I See What You're Saying: Sentiment Analysis With OpenTok and Azure Face API

You know that person. It could be your significant other, a child, a co-worker, or a friend. That person that says one thing, but you can tell by their face, they mean something completely different. You probably just pictured them in your head. Maybe you remember the exact conversation. Perhaps it went like this:

You: Okay?

Them: Fine.

Spoiler Alert: It wasn’t fine.

Wouldn’t it be great if you could know the sentiment behind what they were saying? With OpenTok and Azure’s Face API you can!

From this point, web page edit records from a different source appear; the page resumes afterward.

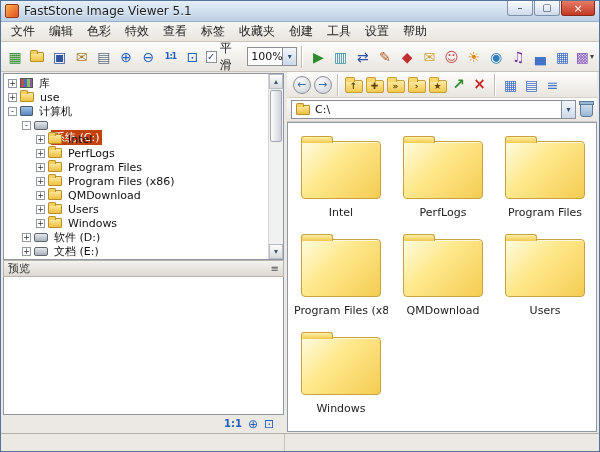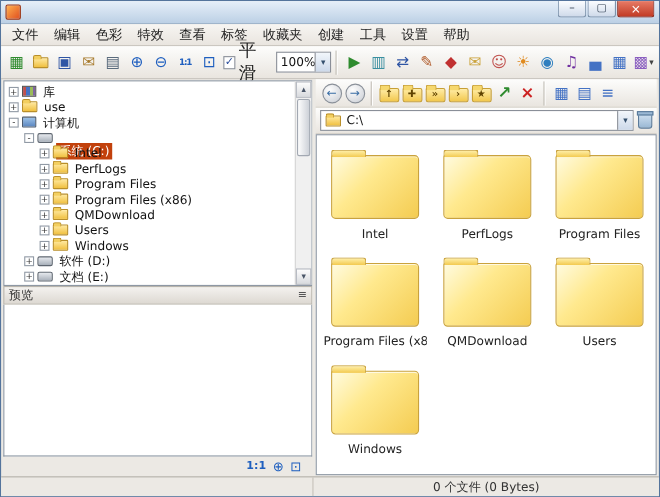"FastStone Image Viewer 5.1" span.title-text { html: none -> <span>FastStone Image Viewer 5.1</span> }
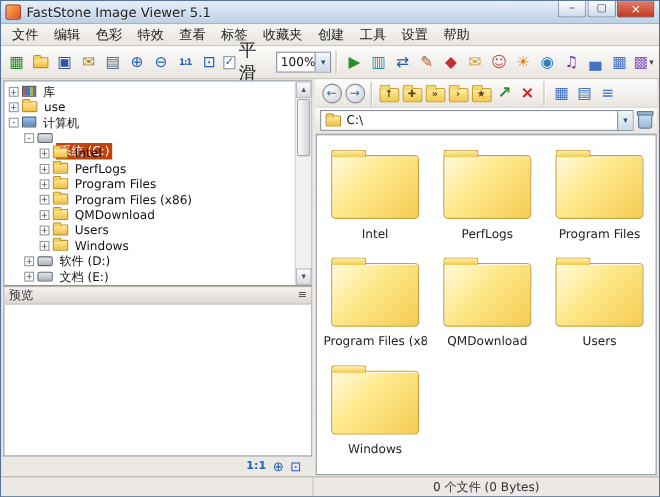"平滑" .clab { font-size: 16px -> 12px }
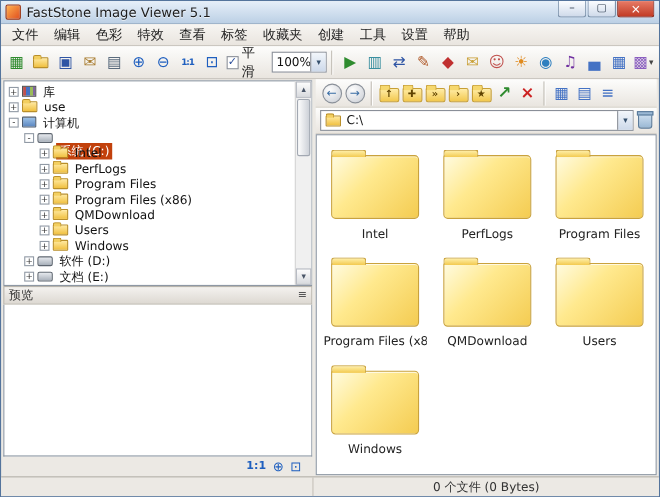"0 个文件 (0 Bytes)" div.sb-seg { html: <div>0 个文件 (0 Bytes)</div> -> none }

In this tutorial, we will build a multi-party video conference that allows us to analyze the sentiment of each participant based on their facial expression. Then we’ll display that sentiment as an emoji over their video.

Prerequisites

Before getting started, you’ll need a few things:

Want to skip to the end? You can find all the source code for this tutorial on GitHub.

Getting Started

We’ll use JavaScript to do the heavy lifting, so let’s get the HTML & CSS out of the way.

mkdir video-sentiment
cd video-sentiment

In the root of the video-sentiment folder, create an index.html file and copy the following to it.

<!DOCTYPE html>
<html>
  <head>
    <title>OpenTok Sentiment Analysis</title>

    <link
      href="https://emoji-css.afeld.me/emoji.css"
      rel="stylesheet"
      type="text/css"
    />
    <link href="css/app.css" rel="stylesheet" type="text/css" />

    <script src="https://static.opentok.com/v2/js/opentok.min.js"></script>

    <!-- Polyfill for fetch API so that we can fetch the sessionId and token in IE11 -->
    <script
      src="https://cdn.jsdelivr.net/npm/promise-polyfill@7/dist/polyfill.min.js"
      charset="utf-8"
    ></script>
    <script
      src="https://cdnjs.cloudflare.com/ajax/libs/fetch/2.0.3/fetch.min.js"
      charset="utf-8"
    ></script>
  </head>
  <body>
    <div id="videos">
      <div id="subscriber"></div>
      <div id="publisher"></div>
    </div>

    <!-- Footer will go here -->

    <script type="text/javascript" src="js/config.js"></script>
    <script type="text/javascript" src="js/app.js"></script>
  </body>
</html>

Next, create a css directory and add an app.css file to it. Copy the CSS below into that file.

body,
html {
  height: 100%;
  background-color: black;
  margin: 0;
  padding: 0;
  font-family: Arial, Helvetica, sans-serif;
}
#videos {
  width: 100%;
  height: 50%;
  margin-left: auto;
  margin-right: auto;
}
#subscriber {
  width: 100%;
  height: 100%;
}
#publisher {
  position: absolute;
  bottom: 50px;
  right: 0px;
  z-index: 100;
}
.OT_subscriber {
  width: 300px !important;
  height: 200px !important;
  float: left;
  margin: 5px !important;
}
.OT_widget-container {
  padding: 6px 0 0 6px !important;
  background-color: #70b7fd !important;
}
#publisher .OT_widget-container {
  padding: 6px 0 0 6px !important;
  background-color: hotpink !important;
}
.sentiment {
  position: absolute;
  z-index: 9000;
  height: 100px;
  width: 100px;
  font-size: 48px;
}
footer {
  position: absolute;
  left: 0;
  right: 0;
  bottom: 0;
  height: 30px;
  padding: 10px;
  background-color: gray;
}
button {
  font-size: 16px;
  padding: 5px 10px;
  display: inline;
}
ul {
  float: right;
  display: inline;
  list-style: none;
  padding: 5px 10px;
  margin: 0;
}
li {
  display: inline;
  background-color: lightgrey;
  padding: 10px;
  display: none;
}
li.used {
  display: inline;
}

Let’s Get Configured

Great! Now we can make that pretty HTML & CSS do something. Create a js folder and add a config.js file.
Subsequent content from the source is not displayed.